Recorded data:
============================================================

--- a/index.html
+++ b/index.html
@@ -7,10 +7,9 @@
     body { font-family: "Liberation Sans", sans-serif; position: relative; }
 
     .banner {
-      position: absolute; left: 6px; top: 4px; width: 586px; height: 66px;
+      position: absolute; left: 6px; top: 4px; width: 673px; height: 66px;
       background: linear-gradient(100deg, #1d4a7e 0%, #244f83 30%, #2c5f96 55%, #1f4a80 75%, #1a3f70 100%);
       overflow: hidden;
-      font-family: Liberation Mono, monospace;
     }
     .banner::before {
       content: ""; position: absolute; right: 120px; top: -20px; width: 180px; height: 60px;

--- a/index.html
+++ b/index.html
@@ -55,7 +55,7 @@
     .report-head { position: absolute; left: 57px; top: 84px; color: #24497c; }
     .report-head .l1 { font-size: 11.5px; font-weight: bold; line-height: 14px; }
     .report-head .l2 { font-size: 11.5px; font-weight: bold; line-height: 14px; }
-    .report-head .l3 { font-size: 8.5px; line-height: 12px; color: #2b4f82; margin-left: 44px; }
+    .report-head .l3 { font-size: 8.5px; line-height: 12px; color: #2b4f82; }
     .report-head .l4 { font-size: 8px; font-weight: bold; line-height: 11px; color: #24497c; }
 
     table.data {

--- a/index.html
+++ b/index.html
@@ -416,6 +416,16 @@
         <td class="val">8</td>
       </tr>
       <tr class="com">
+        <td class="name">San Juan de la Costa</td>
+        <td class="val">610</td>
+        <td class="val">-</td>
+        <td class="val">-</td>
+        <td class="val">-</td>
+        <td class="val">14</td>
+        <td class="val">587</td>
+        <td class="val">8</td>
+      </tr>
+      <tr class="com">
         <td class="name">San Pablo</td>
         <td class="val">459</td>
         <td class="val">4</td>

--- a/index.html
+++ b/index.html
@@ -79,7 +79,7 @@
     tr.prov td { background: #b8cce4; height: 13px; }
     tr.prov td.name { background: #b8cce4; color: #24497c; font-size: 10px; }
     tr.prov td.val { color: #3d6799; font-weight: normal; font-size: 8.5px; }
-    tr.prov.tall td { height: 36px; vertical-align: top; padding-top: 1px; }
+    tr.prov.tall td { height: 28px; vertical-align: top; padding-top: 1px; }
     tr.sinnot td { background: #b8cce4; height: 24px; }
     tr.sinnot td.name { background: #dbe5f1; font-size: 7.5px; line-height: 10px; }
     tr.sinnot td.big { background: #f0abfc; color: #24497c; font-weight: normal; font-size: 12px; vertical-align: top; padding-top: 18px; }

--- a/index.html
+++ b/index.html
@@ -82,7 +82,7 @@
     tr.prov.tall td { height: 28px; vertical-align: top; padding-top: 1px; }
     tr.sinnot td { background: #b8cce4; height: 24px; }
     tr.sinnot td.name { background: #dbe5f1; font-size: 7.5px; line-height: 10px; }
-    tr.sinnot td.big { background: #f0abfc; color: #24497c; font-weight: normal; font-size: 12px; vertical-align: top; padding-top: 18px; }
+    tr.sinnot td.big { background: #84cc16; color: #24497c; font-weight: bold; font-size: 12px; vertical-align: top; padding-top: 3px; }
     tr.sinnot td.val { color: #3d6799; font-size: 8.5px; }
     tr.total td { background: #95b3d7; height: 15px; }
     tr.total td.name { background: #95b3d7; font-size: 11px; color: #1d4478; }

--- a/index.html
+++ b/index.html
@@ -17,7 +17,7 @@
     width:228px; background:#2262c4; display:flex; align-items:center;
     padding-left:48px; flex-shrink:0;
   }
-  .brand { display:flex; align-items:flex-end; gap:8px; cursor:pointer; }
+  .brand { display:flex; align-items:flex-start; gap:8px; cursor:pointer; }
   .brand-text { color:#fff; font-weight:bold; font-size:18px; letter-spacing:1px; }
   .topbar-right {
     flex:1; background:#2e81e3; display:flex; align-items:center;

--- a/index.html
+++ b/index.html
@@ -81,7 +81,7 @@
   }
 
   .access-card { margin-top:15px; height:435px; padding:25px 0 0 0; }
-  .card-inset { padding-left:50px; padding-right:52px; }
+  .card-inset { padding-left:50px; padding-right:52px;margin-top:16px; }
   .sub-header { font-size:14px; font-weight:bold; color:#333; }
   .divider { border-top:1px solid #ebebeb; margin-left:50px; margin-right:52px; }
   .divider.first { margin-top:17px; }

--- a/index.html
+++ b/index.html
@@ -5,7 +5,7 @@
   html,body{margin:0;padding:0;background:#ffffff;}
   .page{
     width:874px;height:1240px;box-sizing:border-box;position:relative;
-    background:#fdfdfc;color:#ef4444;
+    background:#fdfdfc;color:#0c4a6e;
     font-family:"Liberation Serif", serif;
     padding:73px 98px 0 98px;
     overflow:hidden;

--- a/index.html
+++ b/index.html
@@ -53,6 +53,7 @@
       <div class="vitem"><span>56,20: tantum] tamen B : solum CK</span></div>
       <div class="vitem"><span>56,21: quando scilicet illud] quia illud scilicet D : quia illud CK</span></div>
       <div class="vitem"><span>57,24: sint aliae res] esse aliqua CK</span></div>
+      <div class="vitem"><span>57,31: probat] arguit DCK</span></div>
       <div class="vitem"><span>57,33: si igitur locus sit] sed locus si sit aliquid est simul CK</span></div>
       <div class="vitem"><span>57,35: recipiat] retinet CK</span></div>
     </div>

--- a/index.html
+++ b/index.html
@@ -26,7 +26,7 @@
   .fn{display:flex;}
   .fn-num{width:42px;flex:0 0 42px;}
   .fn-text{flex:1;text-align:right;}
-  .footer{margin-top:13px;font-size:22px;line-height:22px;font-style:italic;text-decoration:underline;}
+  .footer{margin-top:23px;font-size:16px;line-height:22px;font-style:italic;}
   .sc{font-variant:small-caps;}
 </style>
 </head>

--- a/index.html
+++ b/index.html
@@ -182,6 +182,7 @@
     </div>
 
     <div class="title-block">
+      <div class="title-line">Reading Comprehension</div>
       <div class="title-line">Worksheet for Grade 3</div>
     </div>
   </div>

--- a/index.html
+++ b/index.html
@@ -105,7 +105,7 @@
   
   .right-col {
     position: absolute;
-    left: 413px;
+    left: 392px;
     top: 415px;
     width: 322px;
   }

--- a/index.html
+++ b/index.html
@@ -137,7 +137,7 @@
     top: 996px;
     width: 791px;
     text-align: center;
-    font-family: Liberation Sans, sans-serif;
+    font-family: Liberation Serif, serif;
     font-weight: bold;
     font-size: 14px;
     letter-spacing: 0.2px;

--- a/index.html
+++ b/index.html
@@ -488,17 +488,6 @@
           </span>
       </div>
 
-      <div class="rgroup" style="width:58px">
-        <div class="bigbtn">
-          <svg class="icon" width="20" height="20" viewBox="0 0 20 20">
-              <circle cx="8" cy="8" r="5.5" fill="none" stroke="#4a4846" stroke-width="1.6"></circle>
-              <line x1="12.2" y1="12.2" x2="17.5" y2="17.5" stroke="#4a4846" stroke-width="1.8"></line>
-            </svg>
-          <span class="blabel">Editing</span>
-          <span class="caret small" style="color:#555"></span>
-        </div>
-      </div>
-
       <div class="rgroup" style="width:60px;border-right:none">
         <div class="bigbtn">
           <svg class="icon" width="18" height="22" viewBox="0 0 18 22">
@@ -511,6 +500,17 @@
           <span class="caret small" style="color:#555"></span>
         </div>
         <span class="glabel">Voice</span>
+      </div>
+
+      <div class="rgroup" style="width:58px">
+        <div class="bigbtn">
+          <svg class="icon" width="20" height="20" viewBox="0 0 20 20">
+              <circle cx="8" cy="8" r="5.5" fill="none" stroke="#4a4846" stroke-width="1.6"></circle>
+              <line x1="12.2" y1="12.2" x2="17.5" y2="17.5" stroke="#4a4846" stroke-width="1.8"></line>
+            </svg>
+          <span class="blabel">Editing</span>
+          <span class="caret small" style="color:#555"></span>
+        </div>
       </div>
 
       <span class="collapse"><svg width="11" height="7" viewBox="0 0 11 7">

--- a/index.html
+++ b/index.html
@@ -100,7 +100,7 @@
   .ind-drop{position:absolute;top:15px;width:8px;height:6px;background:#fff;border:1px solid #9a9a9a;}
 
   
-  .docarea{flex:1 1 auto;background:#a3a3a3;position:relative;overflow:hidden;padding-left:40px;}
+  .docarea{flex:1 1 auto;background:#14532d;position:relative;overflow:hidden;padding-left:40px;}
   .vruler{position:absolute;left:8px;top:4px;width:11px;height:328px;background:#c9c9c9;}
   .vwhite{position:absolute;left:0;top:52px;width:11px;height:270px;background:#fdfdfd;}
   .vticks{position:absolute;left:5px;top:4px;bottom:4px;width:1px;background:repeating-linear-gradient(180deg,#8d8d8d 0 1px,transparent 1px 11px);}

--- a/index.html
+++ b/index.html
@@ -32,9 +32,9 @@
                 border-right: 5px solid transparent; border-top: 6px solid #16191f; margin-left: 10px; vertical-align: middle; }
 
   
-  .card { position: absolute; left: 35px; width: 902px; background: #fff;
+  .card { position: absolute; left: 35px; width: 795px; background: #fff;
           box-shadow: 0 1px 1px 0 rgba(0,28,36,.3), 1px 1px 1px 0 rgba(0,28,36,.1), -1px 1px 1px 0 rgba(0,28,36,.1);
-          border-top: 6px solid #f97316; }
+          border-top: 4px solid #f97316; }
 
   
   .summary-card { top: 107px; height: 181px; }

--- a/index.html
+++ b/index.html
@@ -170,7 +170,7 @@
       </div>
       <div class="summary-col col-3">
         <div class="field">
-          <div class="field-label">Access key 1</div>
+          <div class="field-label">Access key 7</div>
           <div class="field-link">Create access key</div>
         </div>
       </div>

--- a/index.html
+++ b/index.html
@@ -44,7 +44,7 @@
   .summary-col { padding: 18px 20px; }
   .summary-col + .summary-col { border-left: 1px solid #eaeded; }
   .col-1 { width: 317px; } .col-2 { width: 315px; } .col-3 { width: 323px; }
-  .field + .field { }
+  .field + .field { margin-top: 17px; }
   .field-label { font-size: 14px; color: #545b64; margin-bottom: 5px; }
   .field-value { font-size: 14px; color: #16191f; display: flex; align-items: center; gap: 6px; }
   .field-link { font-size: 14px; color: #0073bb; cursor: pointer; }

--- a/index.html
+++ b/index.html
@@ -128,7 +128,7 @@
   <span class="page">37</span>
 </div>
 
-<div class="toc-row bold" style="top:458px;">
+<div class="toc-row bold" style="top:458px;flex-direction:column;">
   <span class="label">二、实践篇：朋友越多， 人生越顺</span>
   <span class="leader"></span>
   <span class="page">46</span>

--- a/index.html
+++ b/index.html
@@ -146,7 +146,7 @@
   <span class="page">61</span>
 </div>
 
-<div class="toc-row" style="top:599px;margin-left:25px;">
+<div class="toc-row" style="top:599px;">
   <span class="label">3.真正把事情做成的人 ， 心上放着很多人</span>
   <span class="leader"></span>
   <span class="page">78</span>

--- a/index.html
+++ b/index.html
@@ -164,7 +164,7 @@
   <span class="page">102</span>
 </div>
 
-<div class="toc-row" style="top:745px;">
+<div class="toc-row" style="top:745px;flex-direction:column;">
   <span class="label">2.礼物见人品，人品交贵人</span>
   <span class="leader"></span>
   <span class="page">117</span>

============================================================

WORK INSTRUCTIONS → Beginning with the top line of the data above, output every line exactly until the one that contains "absolute; left: 57px;", and include that one too.

ANSWER BOX →
--- a/index.html
+++ b/index.html
@@ -7,10 +7,9 @@
     body { font-family: "Liberation Sans", sans-serif; position: relative; }
 
     .banner {
-      position: absolute; left: 6px; top: 4px; width: 586px; height: 66px;
+      position: absolute; left: 6px; top: 4px; width: 673px; height: 66px;
       background: linear-gradient(100deg, #1d4a7e 0%, #244f83 30%, #2c5f96 55%, #1f4a80 75%, #1a3f70 100%);
       overflow: hidden;
-      font-family: Liberation Mono, monospace;
     }
     .banner::before {
       content: ""; position: absolute; right: 120px; top: -20px; width: 180px; height: 60px;

--- a/index.html
+++ b/index.html
@@ -55,7 +55,7 @@
     .report-head { position: absolute; left: 57px; top: 84px; color: #24497c; }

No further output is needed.